Wired.com provides a nice little expose on the influx of teeth-whitening ads that are clogging Google, MSN and Yahoo like plaque.
The article focuses specifically on a Greek firm called Farend Services, which is doing business in the States as
dazzlesmile LLC dazzlesmilepro.com. While promising to class up your chops at a low price, a Salt Lake City-based consumer protection division is alleging that Farend is “trapping customers with fine print on a network of fake blogs that signs them up for an expensive subscription to the tooth-whitening products rather than the low-cost or free single unit they think they’re ordering.”
A poster on Ripoffreport.com offers their Farend experience: “I saw a promotion for a professional teeth whitener under the name of DentaWhite. The promo indicated that you could get a ‘free’ sample for just shipping costs ($3.50). The surprise comes when you get charged for $92.37 for a continuing commitment.

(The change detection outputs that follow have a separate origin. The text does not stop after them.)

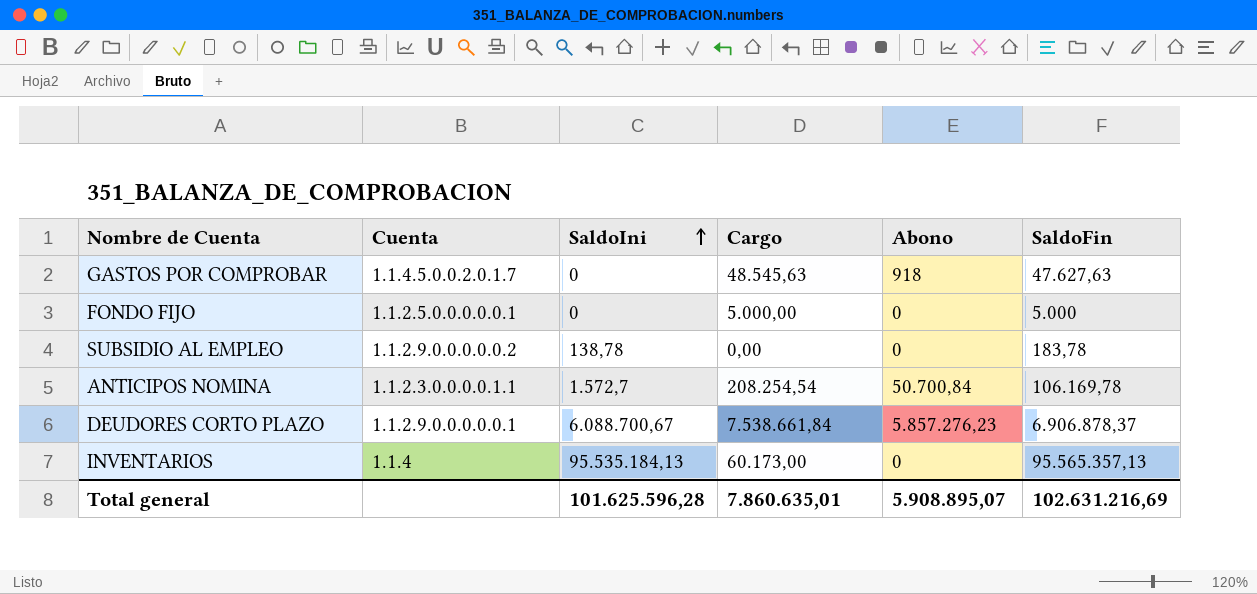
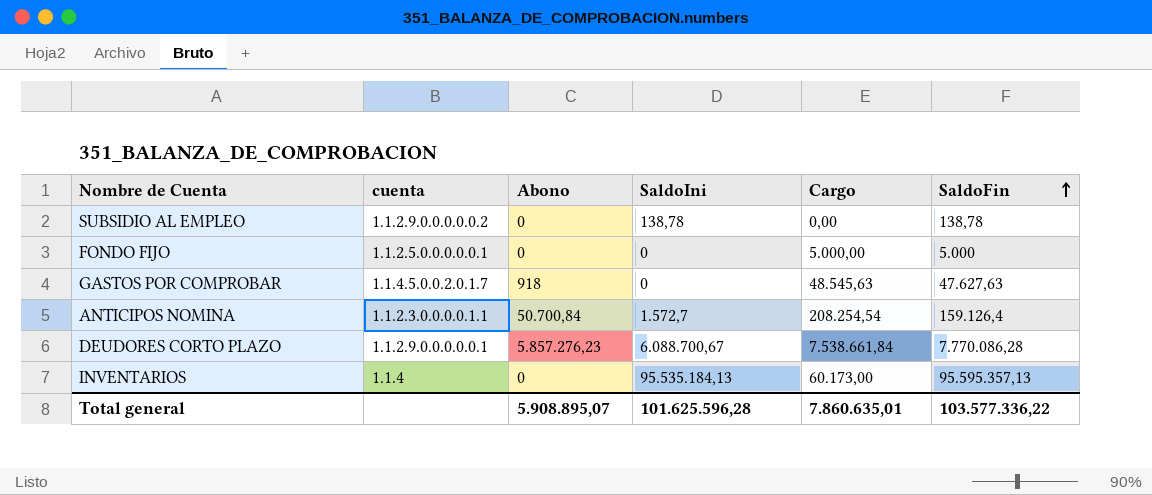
row order: SaldoIni ascending -> SaldoFin ascending
column name: Cuenta -> cuenta
column Abono | position: 5 -> 3
SUBSIDIO AL EMPLEO | SaldoFin: 183,78 -> 138,78
ANTICIPOS NOMINA | SaldoFin: 106.169,78 -> 159.126,4
DEUDORES CORTO PLAZO | SaldoFin: 6.906.878,37 -> 7.770.086,28
INVENTARIOS | SaldoFin: 95.565.357,13 -> 95.595.357,13
Total general | SaldoFin: 102.631.216,69 -> 103.577.336,22

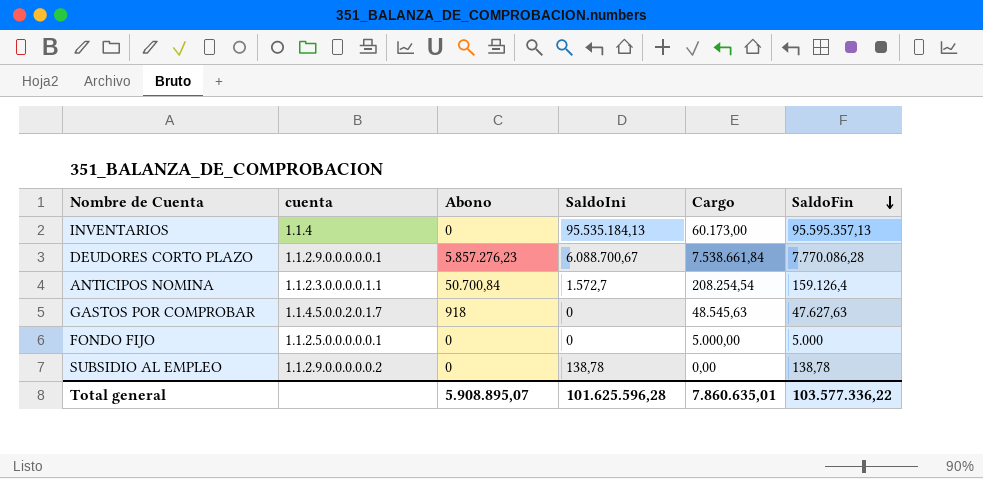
row order: SaldoFin ascending -> SaldoFin descending

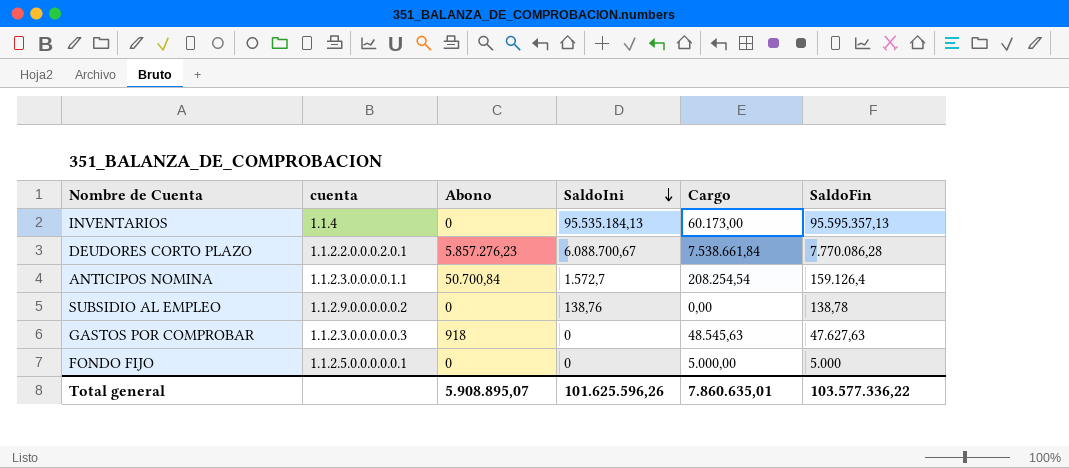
row order: SaldoFin descending -> SaldoIni descending
DEUDORES CORTO PLAZO | cuenta: 1.1.2.9.0.0.0.0.0.1 -> 1.1.2.2.0.0.0.2.0.1
SUBSIDIO AL EMPLEO | SaldoIni: 138,78 -> 138,76
GASTOS POR COMPROBAR | cuenta: 1.1.4.5.0.0.2.0.1.7 -> 1.1.2.3.0.0.0.0.0.3
Total general | SaldoIni: 101.625.596,28 -> 101.625.596,26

The ‘terms’ are hidden from the customer and a link to those terms is well below the place you click submit for your initial ‘sample’ order.”
With the Better Business Bureau now involved in the legal skirmish, Dazzlesmile CEO Roger LeFevre is now placing blame squarely on the company’s agency Epic Advertising, telling Wired.com that he was “duped” by “deceptive language” that was engineered without him knowing. Now that Microsoft and Yahoo could face some embarrassment with this fiasco as the article points out, maybe the latter’s CEO Carol Bartz needs to amp up her crusade against “low quality” ads.